### The data

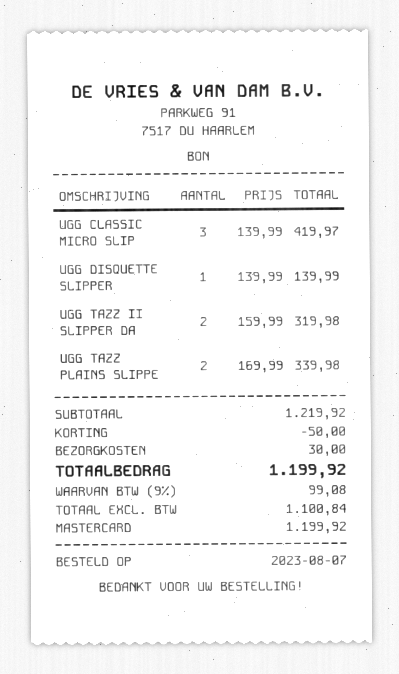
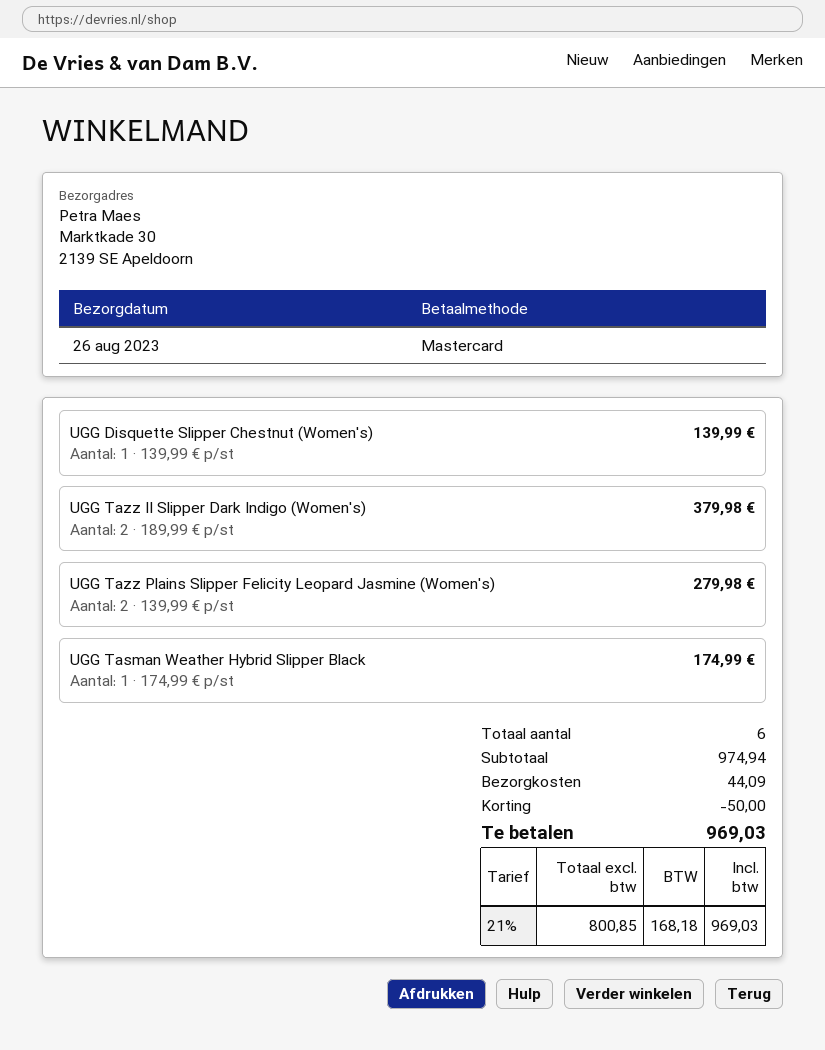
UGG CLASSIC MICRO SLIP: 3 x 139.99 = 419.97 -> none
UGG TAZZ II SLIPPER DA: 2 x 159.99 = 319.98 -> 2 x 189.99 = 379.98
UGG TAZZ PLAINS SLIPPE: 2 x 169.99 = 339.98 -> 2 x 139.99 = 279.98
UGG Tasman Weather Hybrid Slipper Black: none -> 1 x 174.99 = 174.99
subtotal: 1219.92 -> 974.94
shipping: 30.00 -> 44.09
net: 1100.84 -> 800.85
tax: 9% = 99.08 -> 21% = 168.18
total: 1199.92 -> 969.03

######
### The data

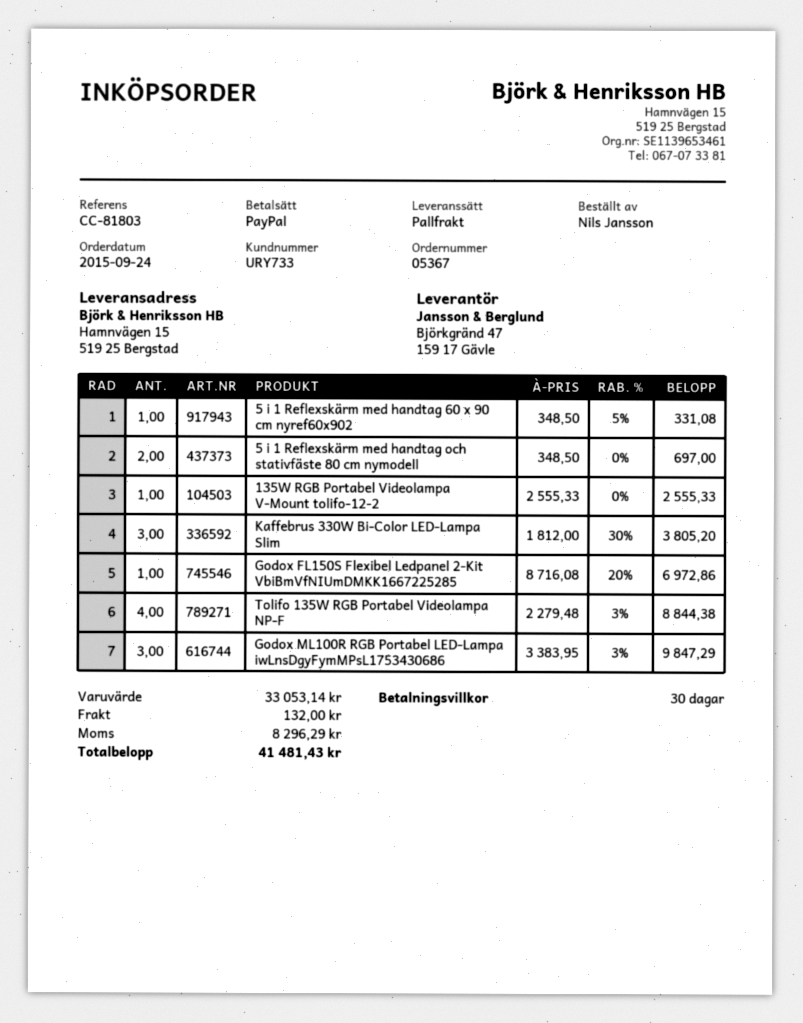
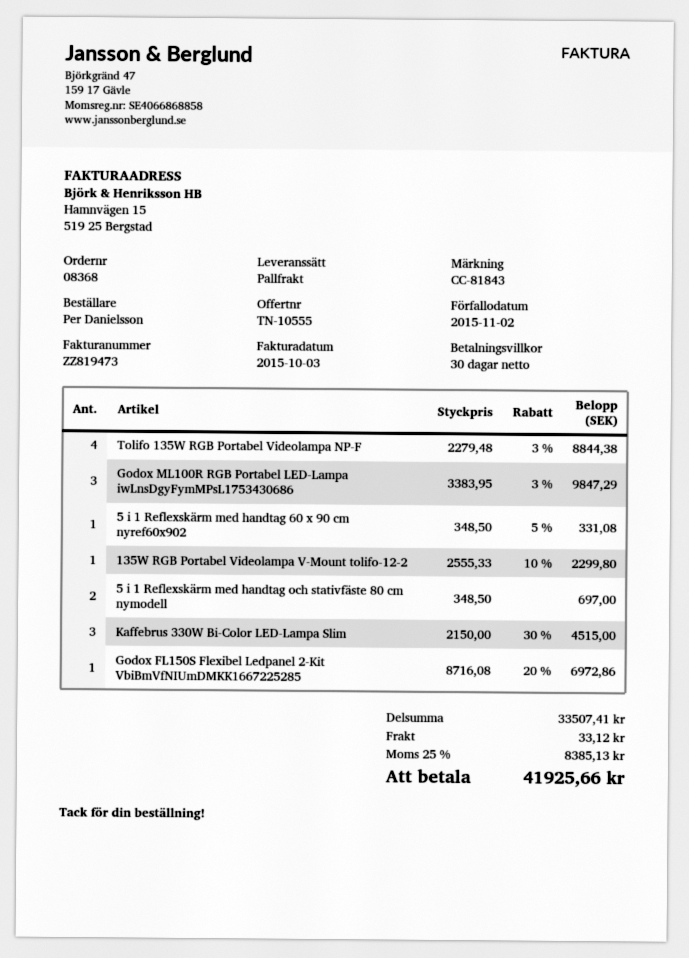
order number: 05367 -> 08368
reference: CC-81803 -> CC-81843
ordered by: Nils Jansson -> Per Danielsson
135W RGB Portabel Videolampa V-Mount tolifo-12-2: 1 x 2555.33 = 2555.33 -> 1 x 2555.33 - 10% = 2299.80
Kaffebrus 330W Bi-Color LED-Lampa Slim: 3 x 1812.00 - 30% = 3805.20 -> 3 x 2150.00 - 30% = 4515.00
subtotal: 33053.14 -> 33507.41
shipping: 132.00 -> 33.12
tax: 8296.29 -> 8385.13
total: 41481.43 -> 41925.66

######

__Exercise__
Could you set down, word for word, only the lines above from the line with "subtotal: 1219.92 -> 974.94" to the line with "total: 1199.92 -> 969.03", including both?

__Reply__
subtotal: 1219.92 -> 974.94
shipping: 30.00 -> 44.09
net: 1100.84 -> 800.85
tax: 9% = 99.08 -> 21% = 168.18
total: 1199.92 -> 969.03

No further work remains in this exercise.